Some ligament injuries never fully heal and are prone to reinjury. Chronic suspensory problems can limit your horse’s viability to compete at its pre-injury level.
To reduce the risk of suspensory injuries, leg boots are helpful. I wrote an article about them that you can read here: 8 Best Leg Boots for Horses and Why You Need Them
Deep digital flexor tendon
Horses have a deep digital flexor tendon in their front and rear legs but are somewhat different. We are only going to address the front limb since that is the location of most tendon injuries.
The deep digital flexor of the horse’s forelimb runs from the humerus, radius, and ulna down the back of its knee and crosses over the navicular bone and finally attaches to the end of the coffin bone.
This tendon is instrumental in the flexion of the horse’s knee and forefoot, but also plays a role in its elbow joint extension, as well as its hock and foot flexion and extension.
The most frequent flexor tendon injury occurs within the hoof capsule and the sheath surrounding the tendon. This damage is likely caused by repetitive and excessive loading.
These injuries are common in eventing horses that are frequently overstretching and causing fibers that make up the tendon to tear. Chronic damage can lead to lameness.
Ice treatments can relieve pain caused by acute deep digital flexor tendon injuries. If you suspect your horse sustained an injury to this ligament, contact your veterinarian and have the suspected area evaluated.
Acute synovitis (Joint inflammation)
The synovial joint is a freely movable joint that is encapsulated by a fibrous capsule. It is the most common of three types of joints in horses. Cartilage, ligaments, and fluids work together in a synovial joint to allow movement and transfer weight load between bones.
Inflammation of the synovitis caused by trauma can be a severe injury. Symptoms of acute synovitis are effusion, heat, pain, and lameness. It is most often seen in the knee and fetlock joints.
Recommended treatments include cold therapy, wraps, anti-inflammatory drugs, and pain medication. Your horse will likely benefit from a break in training or at least a reduction. If you think your horse has acute synovitis, consult your veterinarian.
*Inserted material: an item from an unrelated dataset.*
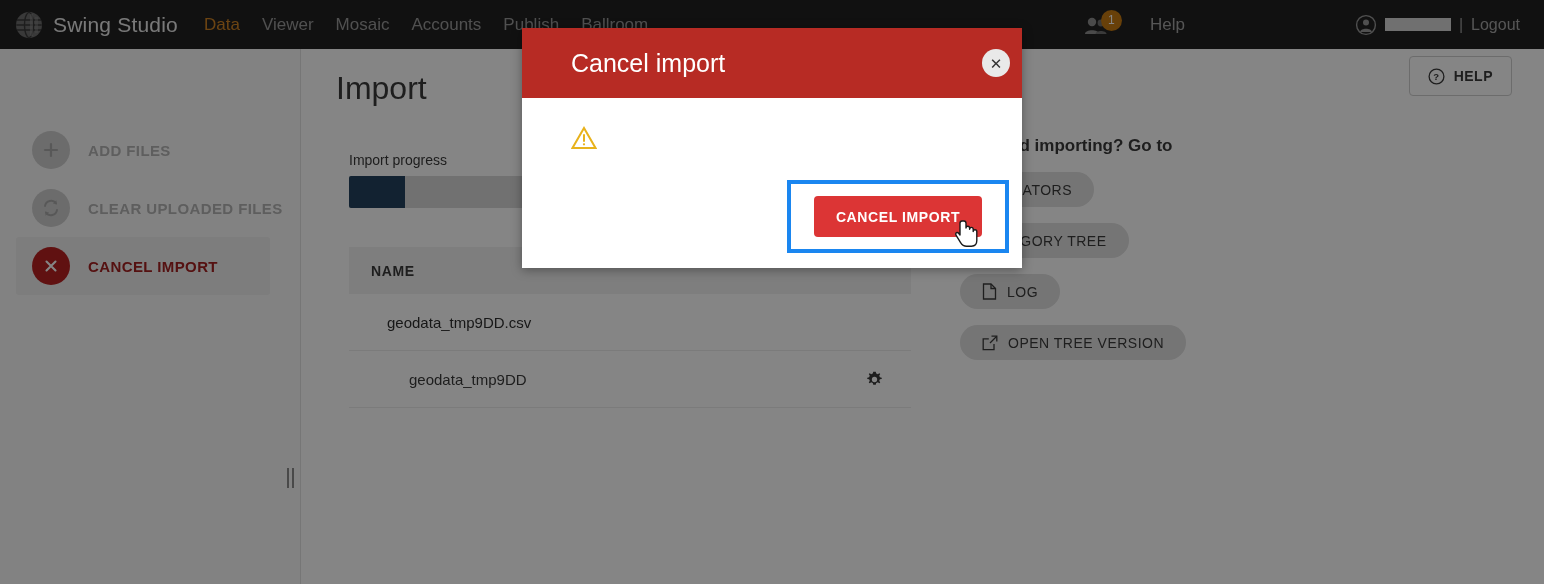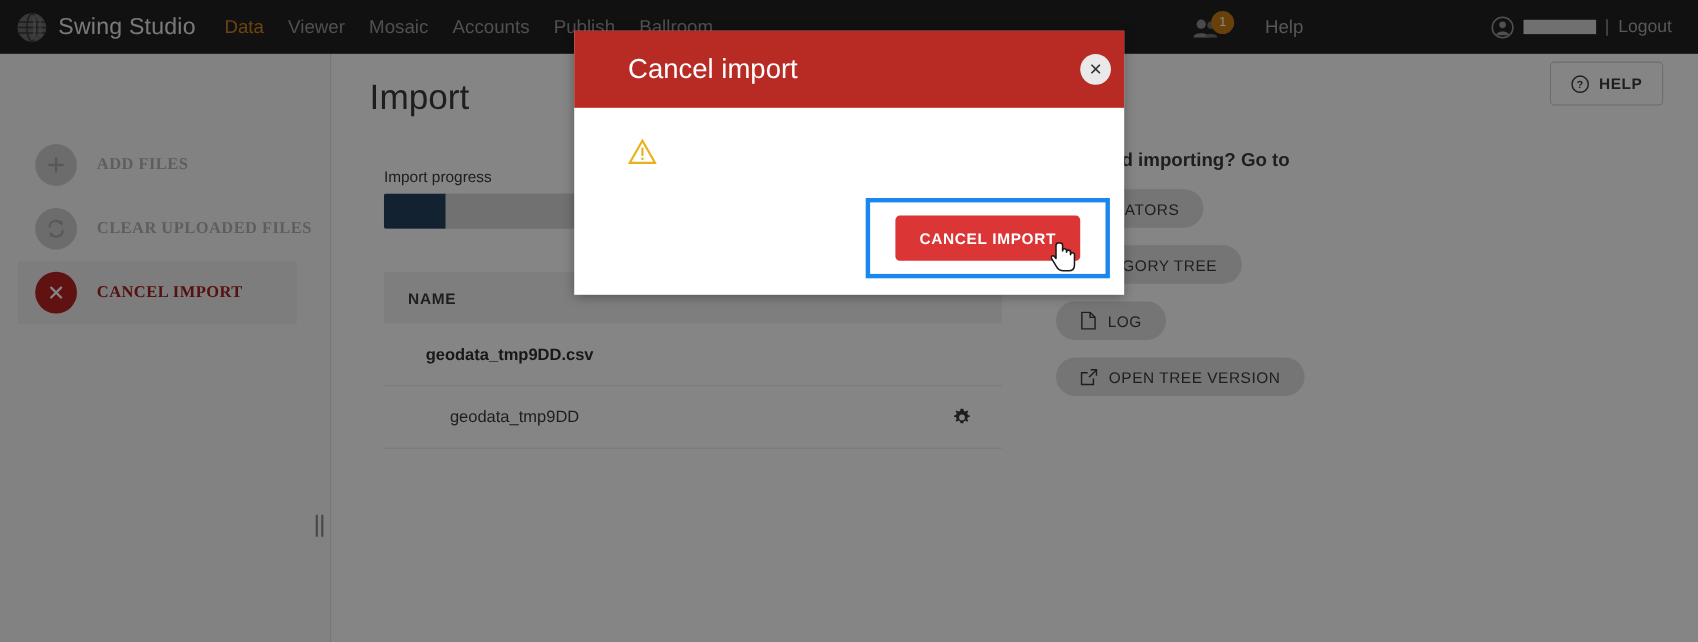"ADD FILES" .side-item .label { font-family: Liberation Serif, serif -> none }
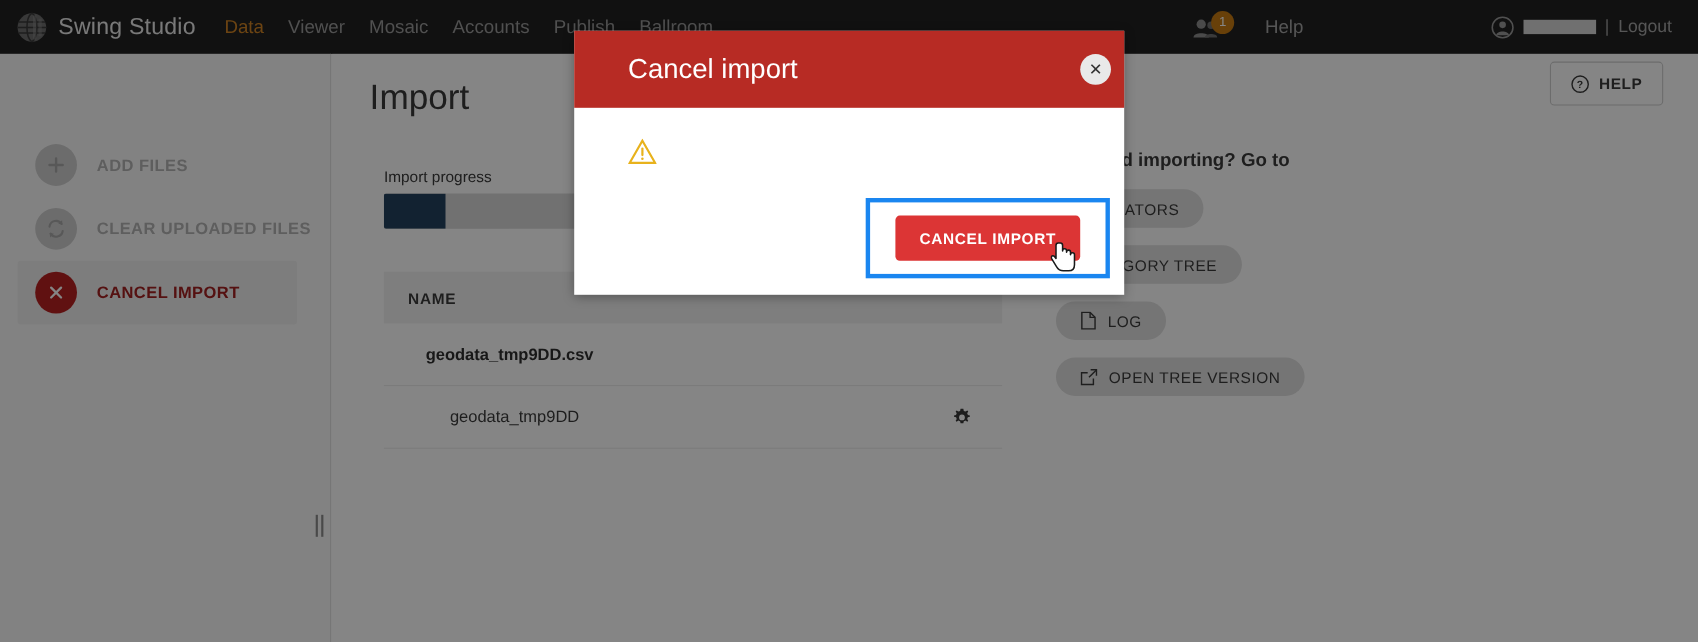"geodata_tmp9DD.csv" .trow .fname { font-weight: bold -> normal }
Ice treatment for chronic injuries
Cold therapy has shown to be effective maintenance for recurring problems in horses’ legs. Horse’s that have had previous tendon injuries or ligament damages are susceptible to reinjure their leg during exercise.
Routine icing following every session of hard work will stave off further damage and reduce the pain he may have in the area. Once a horse has suffered a ligament or tendon, it has lost strength and is prone to re-injury.
Ice treatments for sore muscles
Horses get sore muscles, especially after a hard workout, by adding cold therapy to a horse post-recovery regime it can alleviate some symptoms of soreness. When horses are worked hard, capillaries expand to move blood more efficiently to muscles, tendons, and ligaments.
When the exercise is over, the increased blood flow continues and can cause inflammation and soreness. Cold therapy causes blood vessels to restrict and return blood flow to normal and reduces pain.
Types of Ice Boots
The purpose of ice boots is to lower the temperature around your horse’s legs. You don’t need boots to accomplish this; you can stand your horse in a bucket of ice water or run cold water from a water hose on its legs. I’ve used both methods many times, and they work well.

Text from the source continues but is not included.